After 25 years with Rotary, including a year as president of the Osoyoos club in 2006, Peter Steele is now among its honorary members.

Steele noted this isn’t the only time Osoyoos Rotary has made a major donation to PRH.  They also contributed $25,000 in 2007-08 to the SOS Medical Foundation’s campaign for a new digital mammography machine at the hospital.

Steele fully supports the club’s recent decision to donate to the PRH tower campaign.   The six-storey building will include new ambulatory care clinics, 84 single-bed rooms, five operating rooms, space for the UBC Faculty of Medicine program, and more.

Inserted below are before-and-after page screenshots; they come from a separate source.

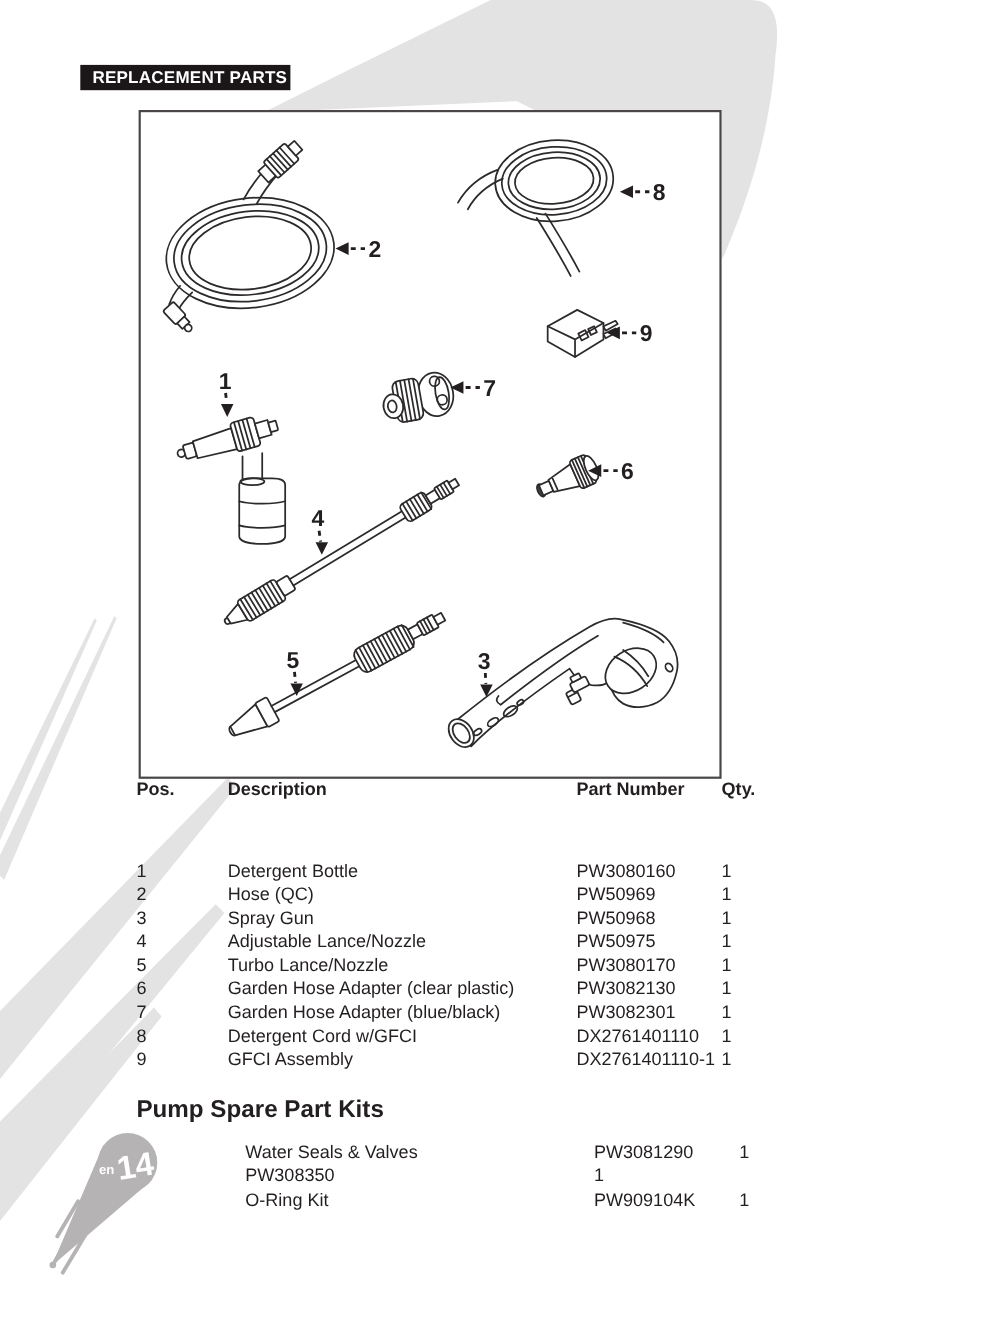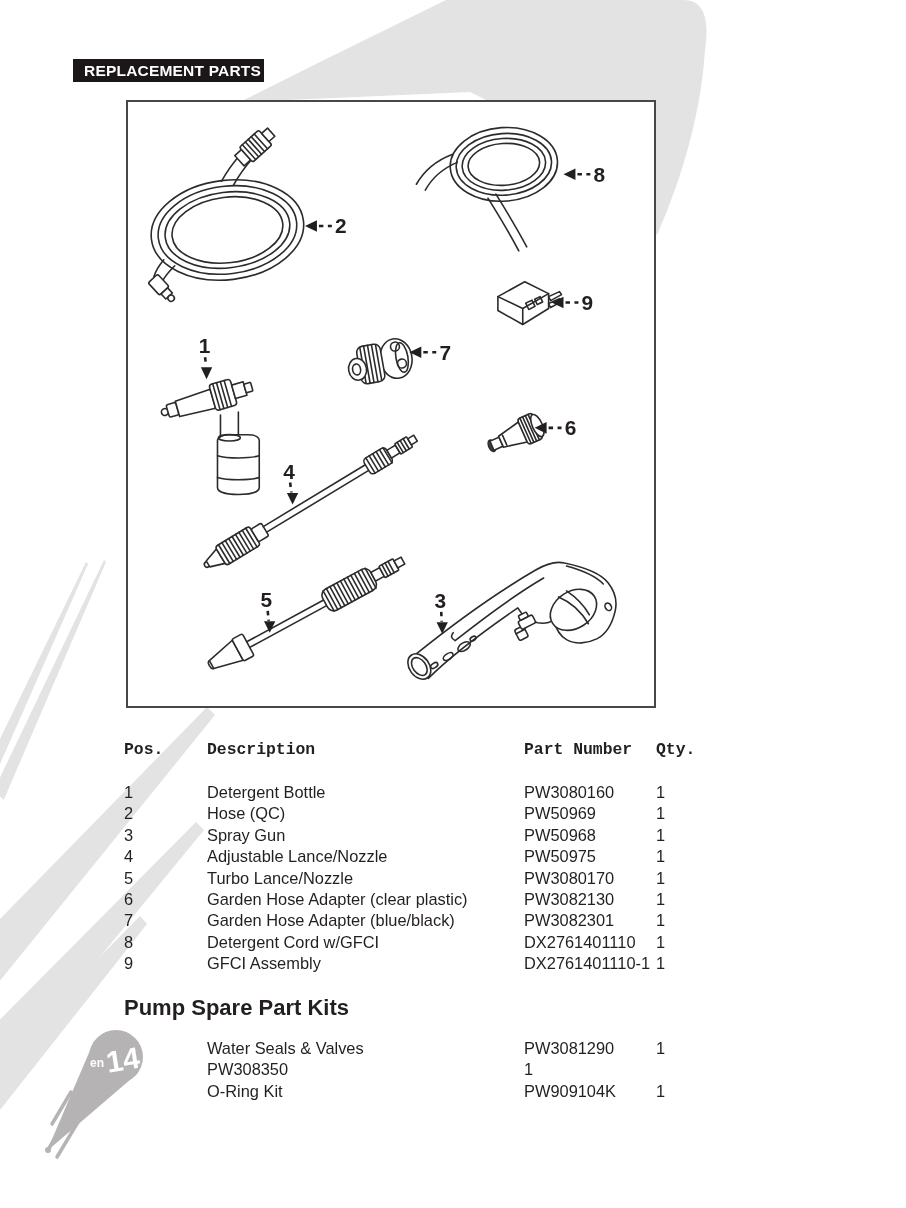--- a/index.html
+++ b/index.html
@@ -13,24 +13,24 @@
     position:absolute;left:41px;top:59px;width:191px;height:23px;
     background:#1b1718;color:#ffffff;font-weight:bold;font-size:15.5px;
     line-height:23px;padding-left:11px;box-sizing:border-box;letter-spacing:.2px;margin-left:32px;
   }
   .diagram-box{
     position:absolute;left:126px;top:100px;width:530px;height:608px;
     background:#ffffff;border:2px solid #4a4648;box-sizing:border-box;
   }
   .diagram-box svg{width:100%;height:100%;display:block;}
   .grid-row{display:grid;grid-template-columns:83px 317px 132px 40px;font-size:16.4px;line-height:21.4px;}
-  .tbl-head{position:absolute;left:124px;top:739px;font-weight:bold;width:572px;font-family:Liberation Mono, monospace;}
+  .tbl-head{position:absolute;left:124px;top:708px;font-weight:bold;width:572px;}
   .tbl-body{position:absolute;left:124px;top:782px;width:572px;}
   .kits-title{position:absolute;left:124px;top:995px;font-weight:bold;font-size:22px;}
-  .kits-body{position:absolute;left:124px;top:1038px;width:572px;}
+  .kits-body{position:absolute;left:140px;top:1038px;width:572px;}
   .cell{white-space:nowrap;}
   
   .ln{stroke:#2d2a2b;stroke-width:1.6;fill:none;stroke-linecap:round;stroke-linejoin:round;}
   .fw{stroke:#2d2a2b;stroke-width:1.6;fill:#ffffff;stroke-linejoin:round;}
   .co{font:bold 21px "Liberation Sans",sans-serif;fill:#231f20;text-anchor:middle;}
   .dash{stroke:#231f20;stroke-width:2.6;stroke-dasharray:4.5 4.5;fill:none;}
   .ah{fill:#231f20;}
   .badge-en{font:bold 12px "Liberation Sans",sans-serif;fill:#ffffff;}
   .badge-num{font:bold 30px "Liberation Sans",sans-serif;fill:#ffffff;}
 </style>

“It’s long overdue. This is our hospital,” he said. “If I’m going to stay in the South Okanagan, I need this hospital to serve my needs.

“I know that to attract quality physicians, we’ve got to have a quality facility. They’re not going to come to Penticton, if this hospital is out of date.”

An added benefit for Osoyoos residents will be they may no longer face a two-hour drive to Kelowna for certain cardiology and other medical tests.

“I don’t want to keep driving to Kelowna to go to the hospital,” Steele said. “We left Osoyoos at 7 o’clock the other morning for a cardiology appointment at nine.”

Although the PRH project will be the major focus of Osoyoos Rotary over the next few years, other smaller local projects won’t be overlooked.

“We donate little bits of money to a lot of local organizations, but this would be our major donation to a local project,” Tarr said. “We like to donate to a local cause as well as an international project - we also will be providing sanitation to a daycare project in South Africa this year.”

Major fundraisers held by the Osoyoos Rotary club include the Lobster on the Beach festival in September, an annual June golf tournament, and the popular Canada Day/Cherry Fiesta pancake breakfast on July 1.

Construction of the new patient care tower and adjoining parkade at PRH will soon get underway and should be ready for patients by early 2019.